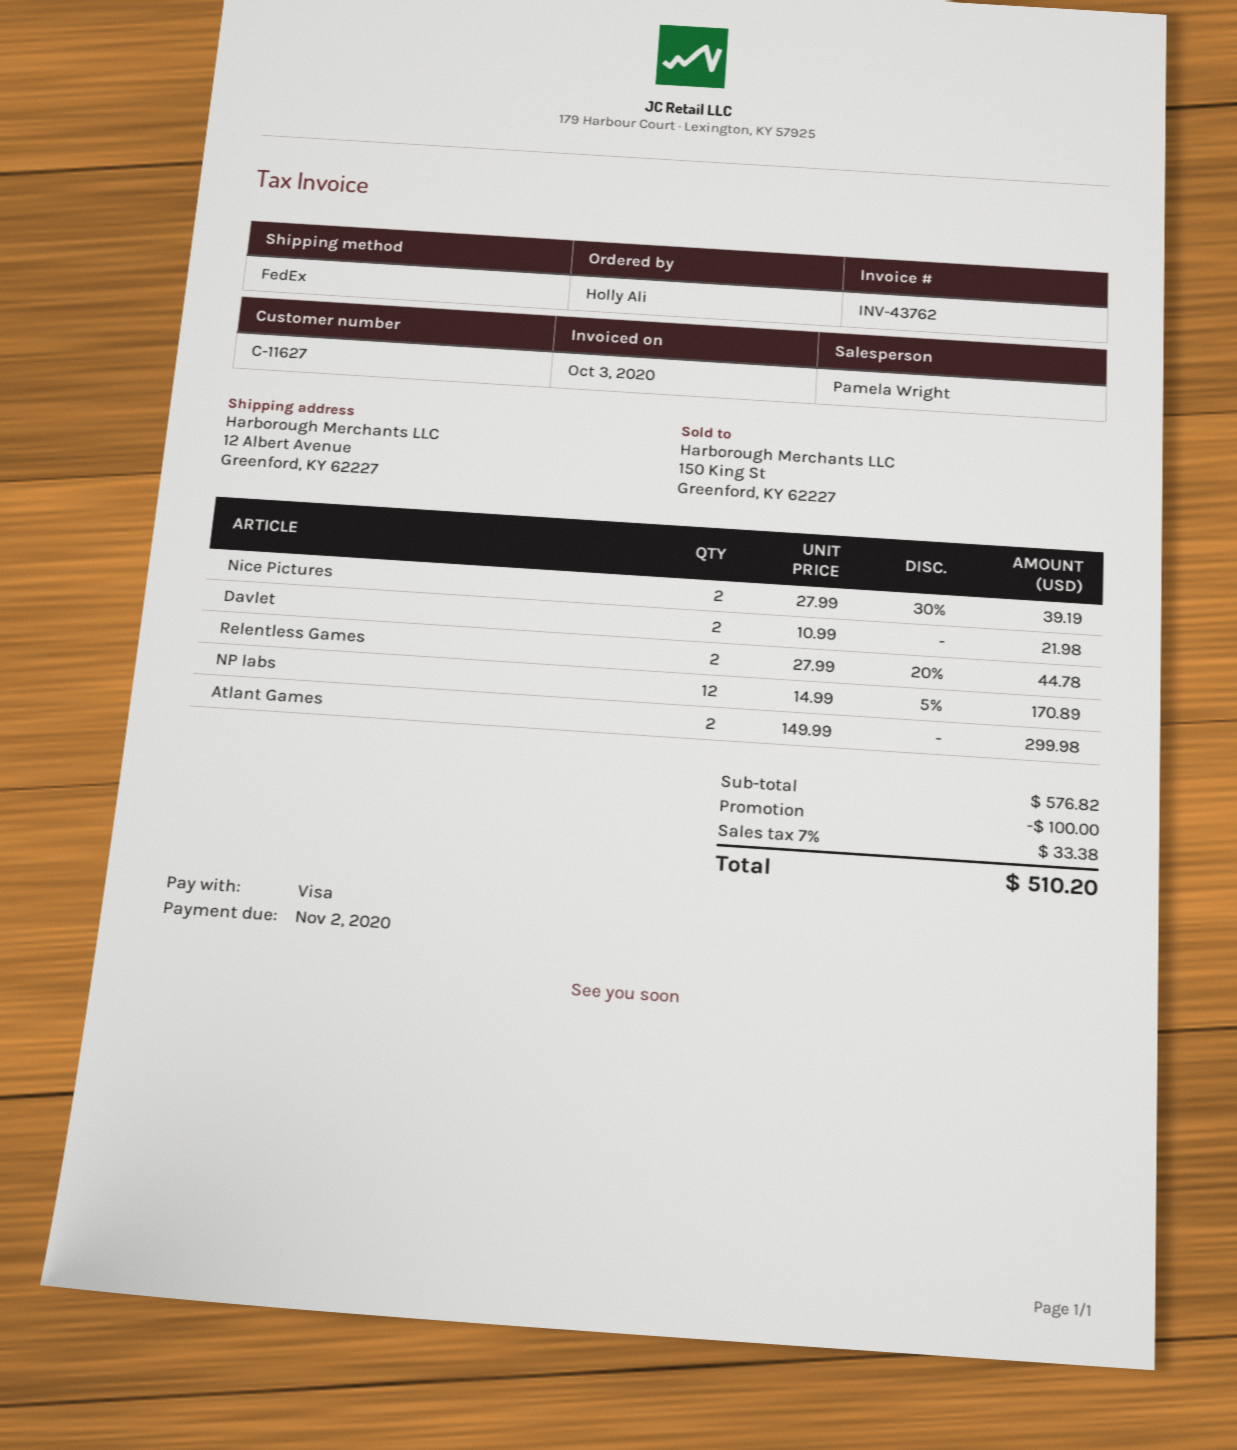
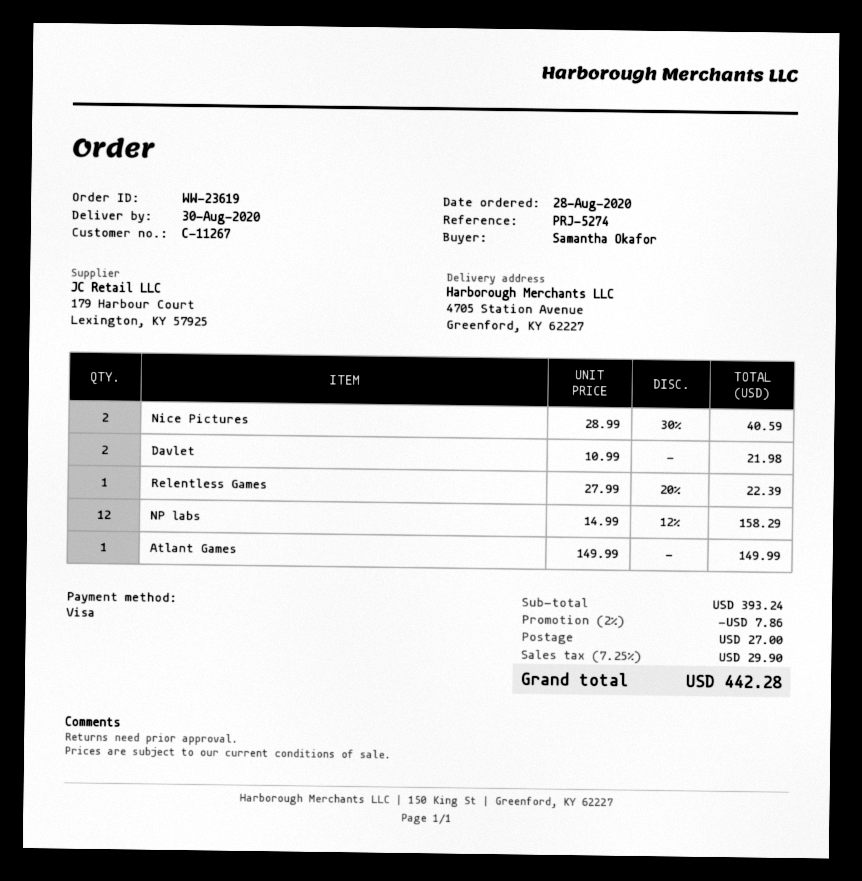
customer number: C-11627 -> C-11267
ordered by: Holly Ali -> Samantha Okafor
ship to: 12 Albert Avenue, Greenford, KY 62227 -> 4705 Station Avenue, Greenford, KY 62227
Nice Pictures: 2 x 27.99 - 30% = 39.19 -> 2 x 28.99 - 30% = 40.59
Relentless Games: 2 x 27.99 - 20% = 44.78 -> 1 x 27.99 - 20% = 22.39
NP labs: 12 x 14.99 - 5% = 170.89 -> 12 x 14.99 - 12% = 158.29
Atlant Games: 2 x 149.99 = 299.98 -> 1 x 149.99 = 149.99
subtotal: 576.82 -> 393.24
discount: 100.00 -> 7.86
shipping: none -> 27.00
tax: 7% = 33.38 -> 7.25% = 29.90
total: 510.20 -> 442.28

-------

→ WORK TO BE COMPLETED: Print the data word for word and omit the pictures.

→ EXERCISE OUTPUT:
customer number: C-11627 -> C-11267
ordered by: Holly Ali -> Samantha Okafor
ship to: 12 Albert Avenue, Greenford, KY 62227 -> 4705 Station Avenue, Greenford, KY 62227
Nice Pictures: 2 x 27.99 - 30% = 39.19 -> 2 x 28.99 - 30% = 40.59
Relentless Games: 2 x 27.99 - 20% = 44.78 -> 1 x 27.99 - 20% = 22.39
NP labs: 12 x 14.99 - 5% = 170.89 -> 12 x 14.99 - 12% = 158.29
Atlant Games: 2 x 149.99 = 299.98 -> 1 x 149.99 = 149.99
subtotal: 576.82 -> 393.24
discount: 100.00 -> 7.86
shipping: none -> 27.00
tax: 7% = 33.38 -> 7.25% = 29.90
total: 510.20 -> 442.28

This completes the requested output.